What needs to be done: Could you reproduce, word for word, everything below from the line containing "[245,112,252,118] [59,126,135,138] a" down to the line containing "[475,206,516,217] temrinal ->", with both of those lines included and no others?

Record excerpts:
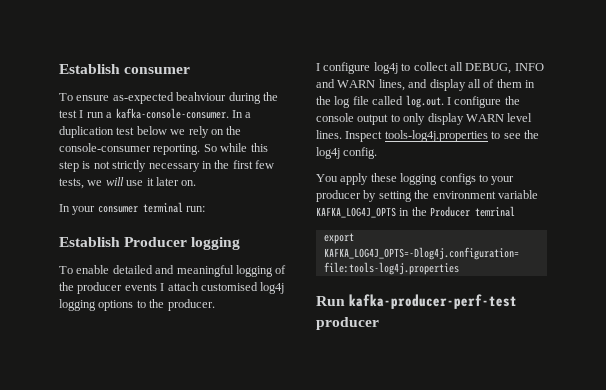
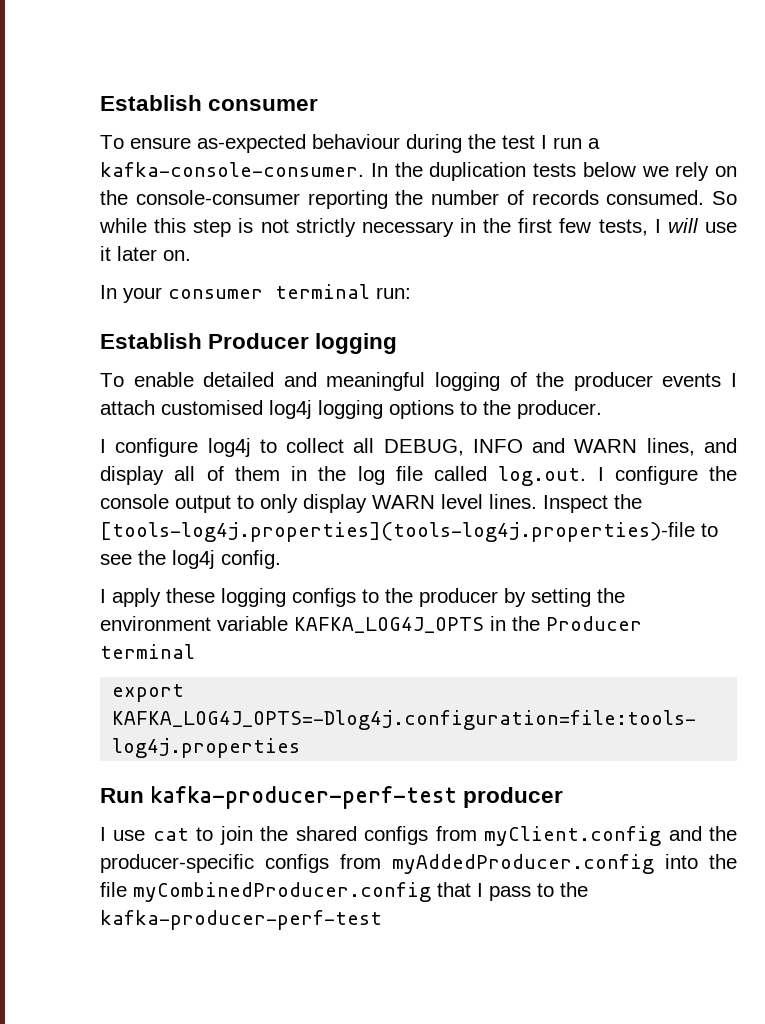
[176,92,227,101] beahviour -> [312,134,400,149] behaviour
[245,112,252,118] [59,126,135,138] a duplication test -> [394,162,576,181] the duplication tests
[153,144,201,155] reporting. -> [307,190,705,209] reporting the number of records consumed.
[87,180,103,186] we -> [654,219,661,233] I
[384,130,488,142] tools-log4j.properties -> [614,494,642,509] [100,522,695,542] the [tools-log4j.properties](tools-log4j.properties)-file
[316,174,338,182] You -> [100,589,106,603] I
[491,176,515,185] your -> [385,588,413,603] the
[475,206,516,217] temrinal -> [100,644,195,659] terminal
(379, 323) none -> [100,826,737,846] [100,854,737,874] [100,882,588,902] [100,910,382,930] // I use cat to join the shared configs from myClient.config and the producer-specific configs from myAddedProducer.config into the file myCombinedProducer.config that I pass to the kafka-producer-perf-test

Answer for this exercise:
[245,112,252,118] [59,126,135,138] a duplication test -> [394,162,576,181] the duplication tests
[153,144,201,155] reporting. -> [307,190,705,209] reporting the number of records consumed.
[87,180,103,186] we -> [654,219,661,233] I
[384,130,488,142] tools-log4j.properties -> [614,494,642,509] [100,522,695,542] the [tools-log4j.properties](tools-log4j.properties)-file
[316,174,338,182] You -> [100,589,106,603] I
[491,176,515,185] your -> [385,588,413,603] the
[475,206,516,217] temrinal -> [100,644,195,659] terminal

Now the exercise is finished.